Dataset excerpts
____
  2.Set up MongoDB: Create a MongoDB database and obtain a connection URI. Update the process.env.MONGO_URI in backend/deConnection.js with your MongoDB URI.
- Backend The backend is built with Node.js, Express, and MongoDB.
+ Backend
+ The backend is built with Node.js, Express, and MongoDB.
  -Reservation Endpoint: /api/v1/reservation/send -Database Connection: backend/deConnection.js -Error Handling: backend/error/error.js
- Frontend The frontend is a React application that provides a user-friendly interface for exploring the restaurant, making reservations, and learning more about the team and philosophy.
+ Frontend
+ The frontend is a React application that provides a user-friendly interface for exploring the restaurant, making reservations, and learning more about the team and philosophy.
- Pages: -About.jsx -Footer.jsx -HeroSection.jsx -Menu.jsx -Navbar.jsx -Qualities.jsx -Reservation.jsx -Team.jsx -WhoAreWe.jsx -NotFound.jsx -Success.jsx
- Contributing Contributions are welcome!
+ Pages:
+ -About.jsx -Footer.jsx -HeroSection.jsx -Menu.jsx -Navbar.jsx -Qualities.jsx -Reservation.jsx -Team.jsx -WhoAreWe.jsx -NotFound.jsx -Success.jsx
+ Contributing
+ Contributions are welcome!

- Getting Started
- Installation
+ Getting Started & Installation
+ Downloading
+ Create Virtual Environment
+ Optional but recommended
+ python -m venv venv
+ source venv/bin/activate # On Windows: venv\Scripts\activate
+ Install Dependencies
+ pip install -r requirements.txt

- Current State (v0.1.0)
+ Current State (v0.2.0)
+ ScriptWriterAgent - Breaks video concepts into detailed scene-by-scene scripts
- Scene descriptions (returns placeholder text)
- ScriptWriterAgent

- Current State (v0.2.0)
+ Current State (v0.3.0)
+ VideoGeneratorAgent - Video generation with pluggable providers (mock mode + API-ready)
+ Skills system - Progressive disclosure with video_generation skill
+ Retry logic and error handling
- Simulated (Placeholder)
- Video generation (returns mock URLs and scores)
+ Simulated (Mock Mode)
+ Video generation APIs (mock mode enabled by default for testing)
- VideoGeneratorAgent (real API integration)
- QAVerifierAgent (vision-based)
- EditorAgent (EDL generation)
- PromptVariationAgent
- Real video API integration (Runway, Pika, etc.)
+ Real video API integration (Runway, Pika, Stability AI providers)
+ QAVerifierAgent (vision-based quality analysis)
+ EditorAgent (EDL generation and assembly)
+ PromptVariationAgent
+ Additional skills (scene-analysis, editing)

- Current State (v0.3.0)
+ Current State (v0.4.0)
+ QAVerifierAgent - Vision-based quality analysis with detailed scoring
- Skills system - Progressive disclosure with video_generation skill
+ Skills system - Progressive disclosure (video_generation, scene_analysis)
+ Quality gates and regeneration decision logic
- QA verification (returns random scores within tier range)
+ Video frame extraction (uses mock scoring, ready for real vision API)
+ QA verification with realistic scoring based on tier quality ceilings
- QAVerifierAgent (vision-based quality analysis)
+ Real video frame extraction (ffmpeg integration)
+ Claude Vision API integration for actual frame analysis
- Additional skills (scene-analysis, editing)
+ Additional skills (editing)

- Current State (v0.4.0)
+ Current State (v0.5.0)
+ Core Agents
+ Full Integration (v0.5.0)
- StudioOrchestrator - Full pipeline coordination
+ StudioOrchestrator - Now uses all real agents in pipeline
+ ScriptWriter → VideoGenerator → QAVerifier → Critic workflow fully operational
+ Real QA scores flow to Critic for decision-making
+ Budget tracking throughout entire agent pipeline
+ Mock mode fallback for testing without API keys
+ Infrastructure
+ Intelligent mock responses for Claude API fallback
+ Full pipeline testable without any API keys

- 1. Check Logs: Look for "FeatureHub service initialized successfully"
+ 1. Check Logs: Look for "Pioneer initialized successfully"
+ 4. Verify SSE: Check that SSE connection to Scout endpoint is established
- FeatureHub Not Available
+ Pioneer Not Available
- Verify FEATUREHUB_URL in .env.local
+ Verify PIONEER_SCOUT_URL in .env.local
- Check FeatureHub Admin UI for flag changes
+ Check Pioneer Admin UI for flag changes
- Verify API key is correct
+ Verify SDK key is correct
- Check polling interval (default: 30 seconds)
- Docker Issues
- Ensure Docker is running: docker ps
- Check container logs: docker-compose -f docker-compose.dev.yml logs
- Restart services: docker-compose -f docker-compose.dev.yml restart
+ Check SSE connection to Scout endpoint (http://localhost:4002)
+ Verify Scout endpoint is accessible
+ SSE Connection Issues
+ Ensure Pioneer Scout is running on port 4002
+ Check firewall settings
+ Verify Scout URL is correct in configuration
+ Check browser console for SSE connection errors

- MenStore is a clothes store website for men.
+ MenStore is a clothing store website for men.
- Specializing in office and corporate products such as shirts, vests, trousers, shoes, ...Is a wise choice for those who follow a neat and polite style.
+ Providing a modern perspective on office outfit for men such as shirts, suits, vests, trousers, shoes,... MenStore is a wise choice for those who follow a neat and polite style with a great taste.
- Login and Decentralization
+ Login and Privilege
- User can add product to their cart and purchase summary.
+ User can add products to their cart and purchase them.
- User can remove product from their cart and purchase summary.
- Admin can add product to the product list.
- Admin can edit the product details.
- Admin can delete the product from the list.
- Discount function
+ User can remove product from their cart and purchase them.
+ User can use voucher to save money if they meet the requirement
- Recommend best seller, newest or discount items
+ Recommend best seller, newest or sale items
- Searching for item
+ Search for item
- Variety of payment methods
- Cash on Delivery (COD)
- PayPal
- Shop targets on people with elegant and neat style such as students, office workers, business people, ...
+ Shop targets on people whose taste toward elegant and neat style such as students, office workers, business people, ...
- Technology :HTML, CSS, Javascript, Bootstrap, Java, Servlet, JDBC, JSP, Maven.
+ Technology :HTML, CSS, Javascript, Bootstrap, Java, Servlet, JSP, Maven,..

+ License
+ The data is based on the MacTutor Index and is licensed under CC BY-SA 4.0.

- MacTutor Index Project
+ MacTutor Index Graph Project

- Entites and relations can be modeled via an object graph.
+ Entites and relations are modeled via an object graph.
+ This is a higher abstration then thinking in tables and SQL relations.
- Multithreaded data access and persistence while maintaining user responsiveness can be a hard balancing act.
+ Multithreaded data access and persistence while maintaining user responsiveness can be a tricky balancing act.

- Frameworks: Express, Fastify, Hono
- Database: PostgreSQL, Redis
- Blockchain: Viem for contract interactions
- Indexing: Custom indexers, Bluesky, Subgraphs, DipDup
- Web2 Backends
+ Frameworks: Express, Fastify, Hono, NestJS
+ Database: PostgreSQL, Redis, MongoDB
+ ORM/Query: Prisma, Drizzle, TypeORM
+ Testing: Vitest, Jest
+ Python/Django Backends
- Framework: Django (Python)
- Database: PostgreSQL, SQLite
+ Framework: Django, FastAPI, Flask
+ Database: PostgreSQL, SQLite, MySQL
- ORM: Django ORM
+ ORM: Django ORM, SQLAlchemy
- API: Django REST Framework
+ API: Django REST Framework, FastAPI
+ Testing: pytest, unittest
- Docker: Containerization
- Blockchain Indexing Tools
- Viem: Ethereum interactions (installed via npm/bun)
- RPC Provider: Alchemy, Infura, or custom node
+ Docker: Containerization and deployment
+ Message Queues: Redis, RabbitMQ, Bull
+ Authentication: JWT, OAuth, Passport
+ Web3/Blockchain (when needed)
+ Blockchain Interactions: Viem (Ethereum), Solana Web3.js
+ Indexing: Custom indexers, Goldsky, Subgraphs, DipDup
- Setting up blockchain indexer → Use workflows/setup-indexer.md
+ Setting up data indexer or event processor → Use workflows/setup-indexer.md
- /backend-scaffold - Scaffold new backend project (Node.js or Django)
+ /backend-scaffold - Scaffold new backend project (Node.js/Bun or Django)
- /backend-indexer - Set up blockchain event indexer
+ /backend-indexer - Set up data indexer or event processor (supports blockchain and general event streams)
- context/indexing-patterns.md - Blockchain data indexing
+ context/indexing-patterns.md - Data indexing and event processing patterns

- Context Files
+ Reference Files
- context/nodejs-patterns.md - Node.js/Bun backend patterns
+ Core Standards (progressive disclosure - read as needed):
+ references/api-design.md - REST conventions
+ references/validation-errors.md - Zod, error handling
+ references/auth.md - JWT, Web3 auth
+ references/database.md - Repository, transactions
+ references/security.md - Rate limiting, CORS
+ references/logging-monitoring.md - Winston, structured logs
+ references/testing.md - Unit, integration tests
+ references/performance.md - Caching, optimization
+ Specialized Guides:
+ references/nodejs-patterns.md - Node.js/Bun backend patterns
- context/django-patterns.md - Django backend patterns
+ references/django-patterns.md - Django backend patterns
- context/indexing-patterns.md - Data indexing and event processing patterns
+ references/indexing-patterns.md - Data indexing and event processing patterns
____
# Exercise requirements
Return only the lines between the one holding "disclosure (video_generation, scene_analysis)" and the one holding "actual frame analysis", inclusive, exactly as they appear above.

# Written answer
+ Skills system - Progressive disclosure (video_generation, scene_analysis)
+ Quality gates and regeneration decision logic
- QA verification (returns random scores within tier range)
+ Video frame extraction (uses mock scoring, ready for real vision API)
+ QA verification with realistic scoring based on tier quality ceilings
- QAVerifierAgent (vision-based quality analysis)
+ Real video frame extraction (ffmpeg integration)
+ Claude Vision API integration for actual frame analysis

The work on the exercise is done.